### Supplied entries

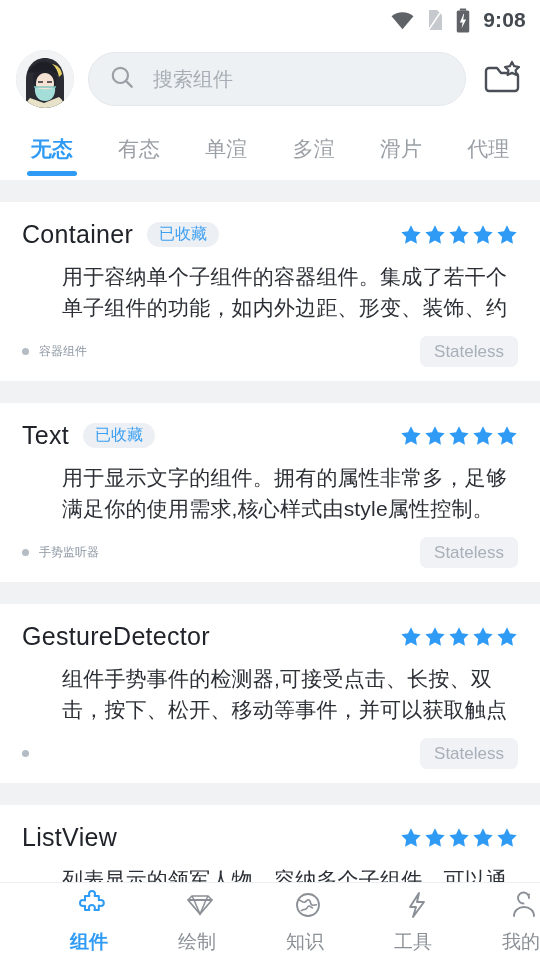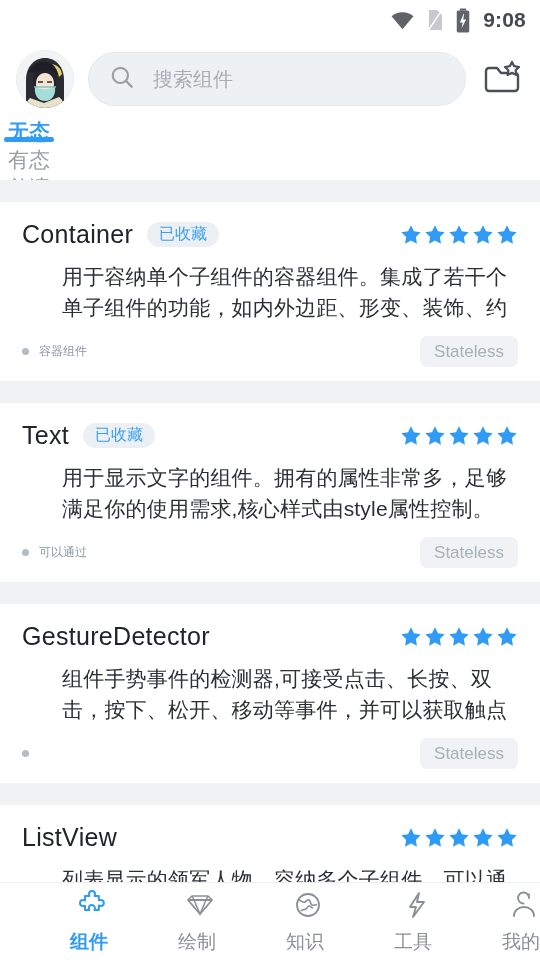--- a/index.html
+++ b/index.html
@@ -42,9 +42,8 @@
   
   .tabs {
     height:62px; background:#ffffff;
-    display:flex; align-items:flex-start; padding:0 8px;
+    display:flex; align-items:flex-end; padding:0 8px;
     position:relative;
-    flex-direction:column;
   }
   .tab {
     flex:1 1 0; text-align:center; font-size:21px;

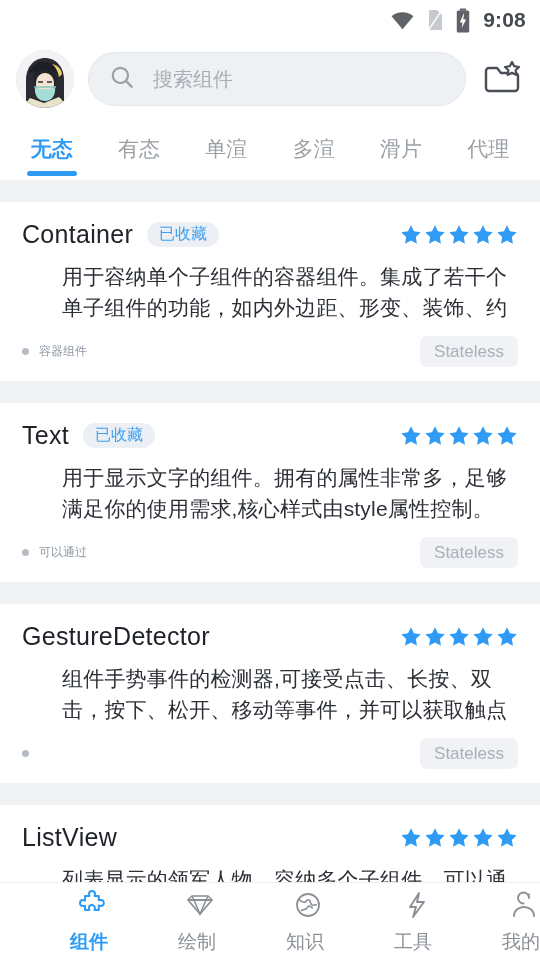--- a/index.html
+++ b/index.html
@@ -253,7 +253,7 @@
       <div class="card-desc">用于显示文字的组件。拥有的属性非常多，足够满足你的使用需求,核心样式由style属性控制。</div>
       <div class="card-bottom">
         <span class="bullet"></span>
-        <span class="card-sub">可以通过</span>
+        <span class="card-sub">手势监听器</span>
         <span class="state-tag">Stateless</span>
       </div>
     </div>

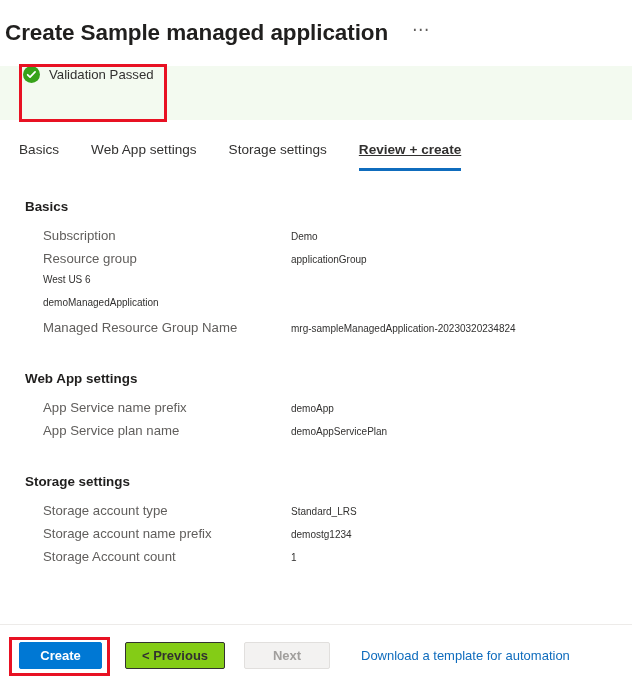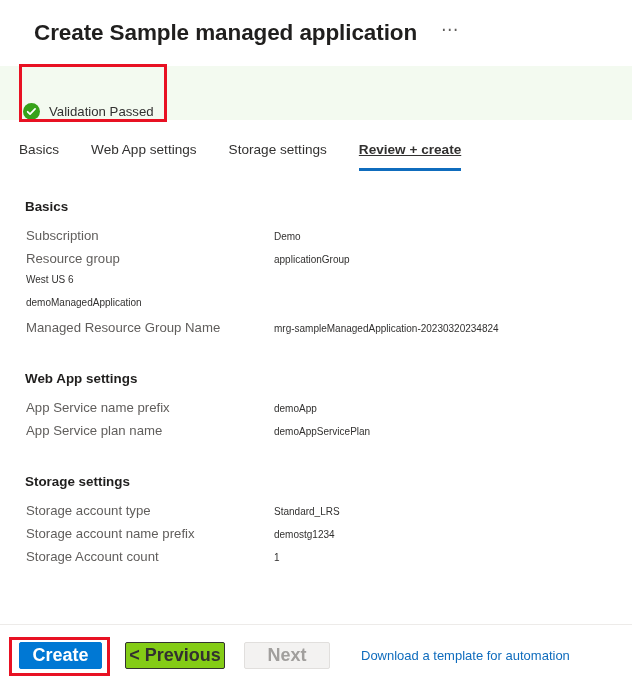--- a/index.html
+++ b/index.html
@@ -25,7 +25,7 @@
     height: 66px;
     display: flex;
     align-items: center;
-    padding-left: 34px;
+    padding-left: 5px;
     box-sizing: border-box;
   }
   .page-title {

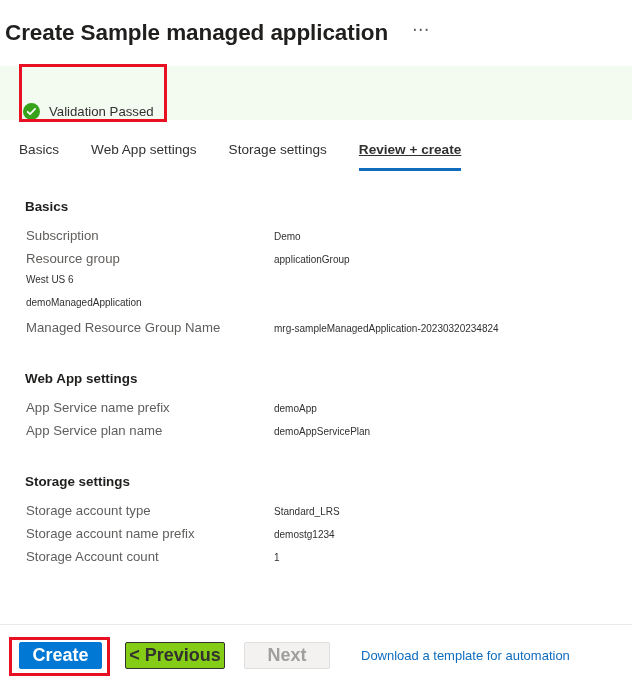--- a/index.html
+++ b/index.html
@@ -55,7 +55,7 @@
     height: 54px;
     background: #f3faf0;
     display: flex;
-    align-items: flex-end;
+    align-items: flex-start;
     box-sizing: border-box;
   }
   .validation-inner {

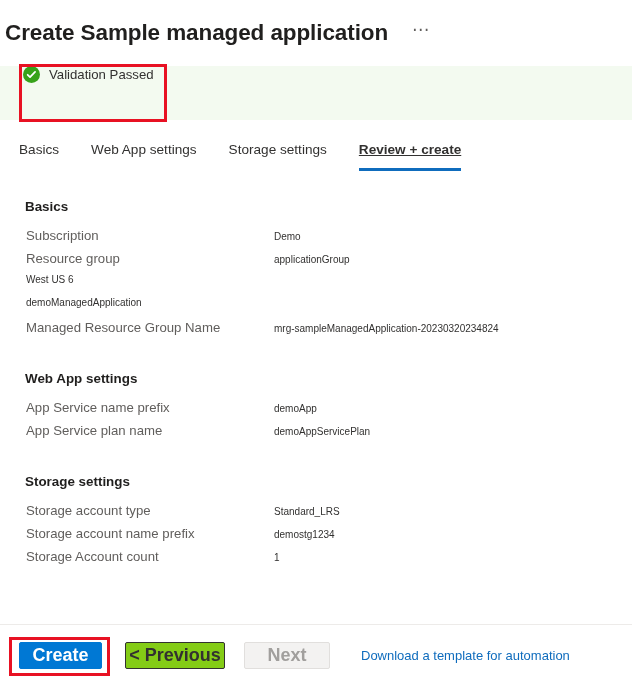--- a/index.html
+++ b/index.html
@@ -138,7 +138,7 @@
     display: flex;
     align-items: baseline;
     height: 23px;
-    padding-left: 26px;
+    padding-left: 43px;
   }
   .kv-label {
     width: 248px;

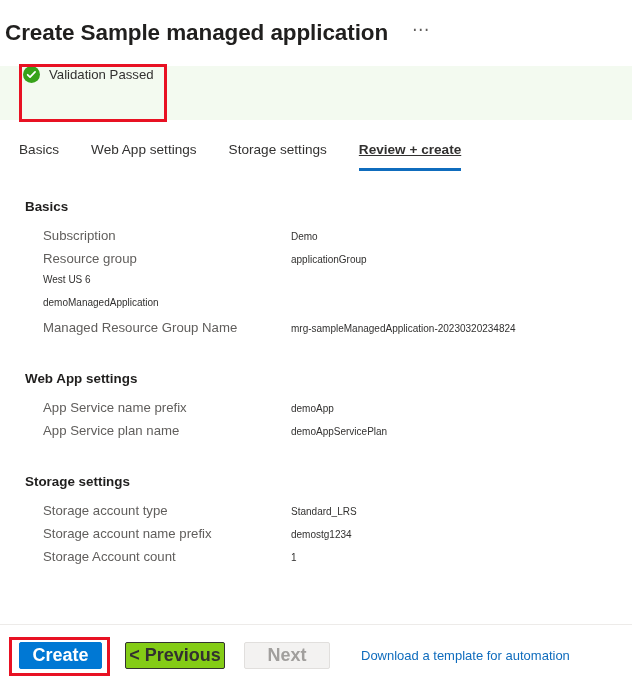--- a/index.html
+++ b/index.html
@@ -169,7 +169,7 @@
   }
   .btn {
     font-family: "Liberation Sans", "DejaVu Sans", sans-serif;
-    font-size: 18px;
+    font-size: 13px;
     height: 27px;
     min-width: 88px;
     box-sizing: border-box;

### What you need to do
Only lines with the word "card" are wanted; pull each of them from the records.

### Answer to the problem
       <div class="card-desc">用于显示文字的组件。拥有的属性非常多，足够满足你的使用需求,核心样式由style属性控制。</div>
       <div class="card-bottom">
-        <span class="card-sub">可以通过</span>
+        <span class="card-sub">手势监听器</span>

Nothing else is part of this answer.